Tuesday, January 25, 2022

What I have learned from Thick Nhat Hanh/Carlos Pueblo

 What I have learned from Thick Nhat Hanh/Carlos Pueblo

Thick Nhat Hanh is a Vietnamese Buddhist Monk who has changed my life. Two of my friends informed me his death on January 22, 2022. Let me announce their names, Shelly of the tennis group and Ketsana of a television survey sale that both know this distinguish monk changes my life to a happy one forever. What do I have learned from him and made me so happy? In a simple sentence to describe it is a goal to live in a meaningful life, of course, we do define the word of the meaningful no matter is huge or little. Let me advice Putin of Russia and Xi of China, invading Ukraine or Taiwan are huge yet not meaningful while releasing a lizard from a bucket of frozen water is meaningful. When I was quite younger, I read a book of his called Jesus and Buddha as Brothers. I have read it several times and purchased several to give to my closed friends or introduced to many who show interest. On this book he introduces the philosophy of the Buddhism on the ways of Baruch Spinoza and Immanuel Kant. I am so appreciated to his help to get closed to these two European philosophers.

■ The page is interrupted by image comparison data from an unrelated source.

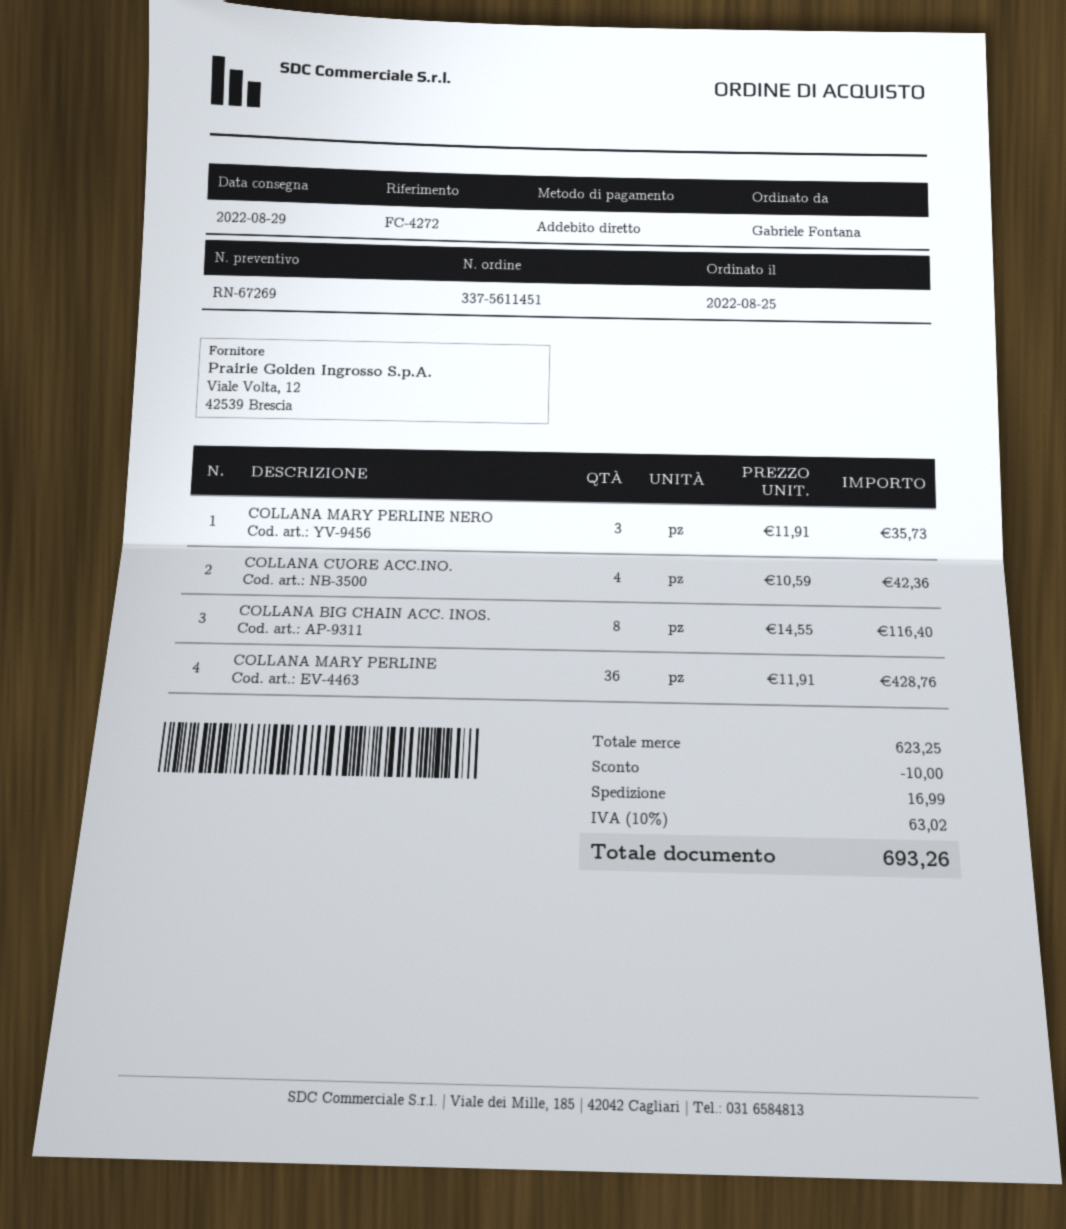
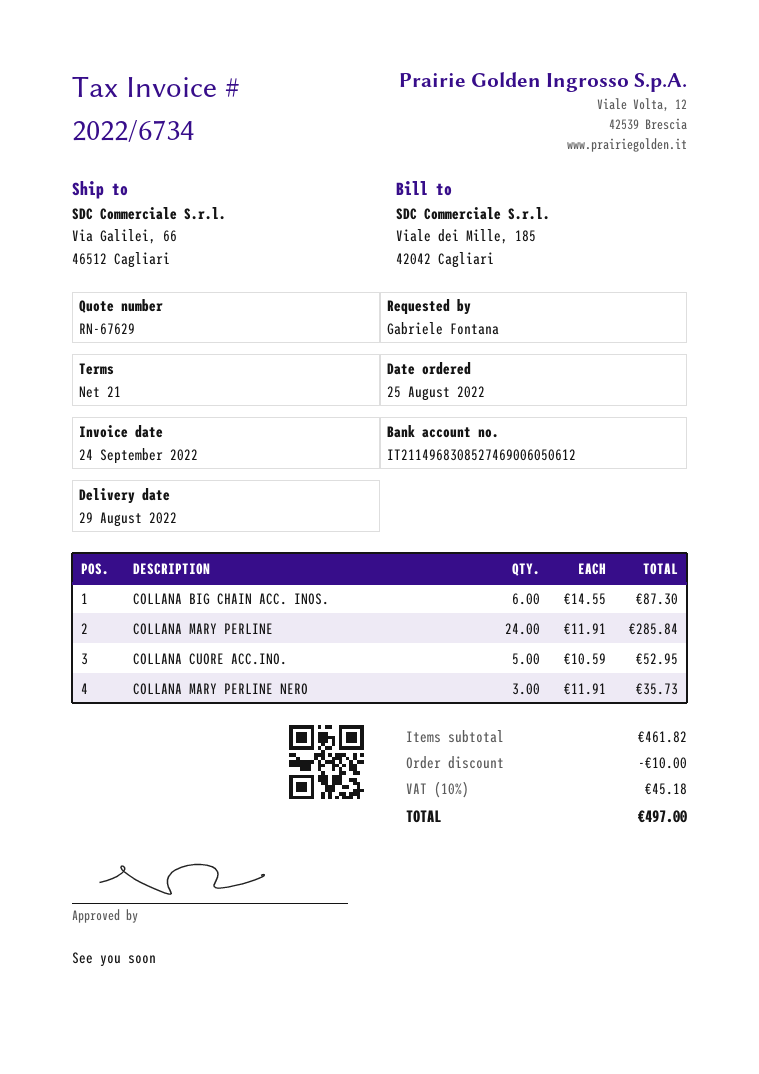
quote number: RN-67269 -> RN-67629
COLLANA CUORE ACC.INO.: 4 x 10.59 = 42.36 -> 5 x 10.59 = 52.95
COLLANA BIG CHAIN ACC. INOS.: 8 x 14.55 = 116.40 -> 6 x 14.55 = 87.30
COLLANA MARY PERLINE: 36 x 11.91 = 428.76 -> 24 x 11.91 = 285.84
subtotal: 623.25 -> 461.82
shipping: 16.99 -> none
tax: 10% = 63.02 -> 10% = 45.18
total: 693.26 -> 497.00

He explains that God is the totality of the nature according to Spinoza. I firmly agree. According to my Chinese history description that during ancient Chinese Dynasties, people worshiped the mountain and the river, the ghost, and gods of all kinds, etc. He also point it out what is the God? and gets the answer on his explanation from Spinoza. Furthermore, he interprets the phenomenal as well as the nominal. The phenomenal is the horizontal knowledge while the nominal is the vertical knowledge between the God and yourself. We must be well learned of the phenomenal in order to sense of the nominal according to Kant by the way of Thick explanation on his book. That is good enough for me to be enlighten! As I have announced that enlighten is from reading his book other than by listening to his speech like great disciples of he current Buddha's lectures some 2,600 years before in India.

I evaluate everything on every day if what I have run into is a meaningful life or not. It is very interesting that has satisfied my senior life. I don't think that I care about my formal ambition or desire any longer; therefore, there is no stress any more. What I have appreciated is the one that I currently own. I passed by the Vietnamese Coastline of his home town Hue exactly two years ago and I thought of him like before I traveled to the New England and France where his students built meditation centers. I regret very much that I never have an opportunity to listen to his lecture.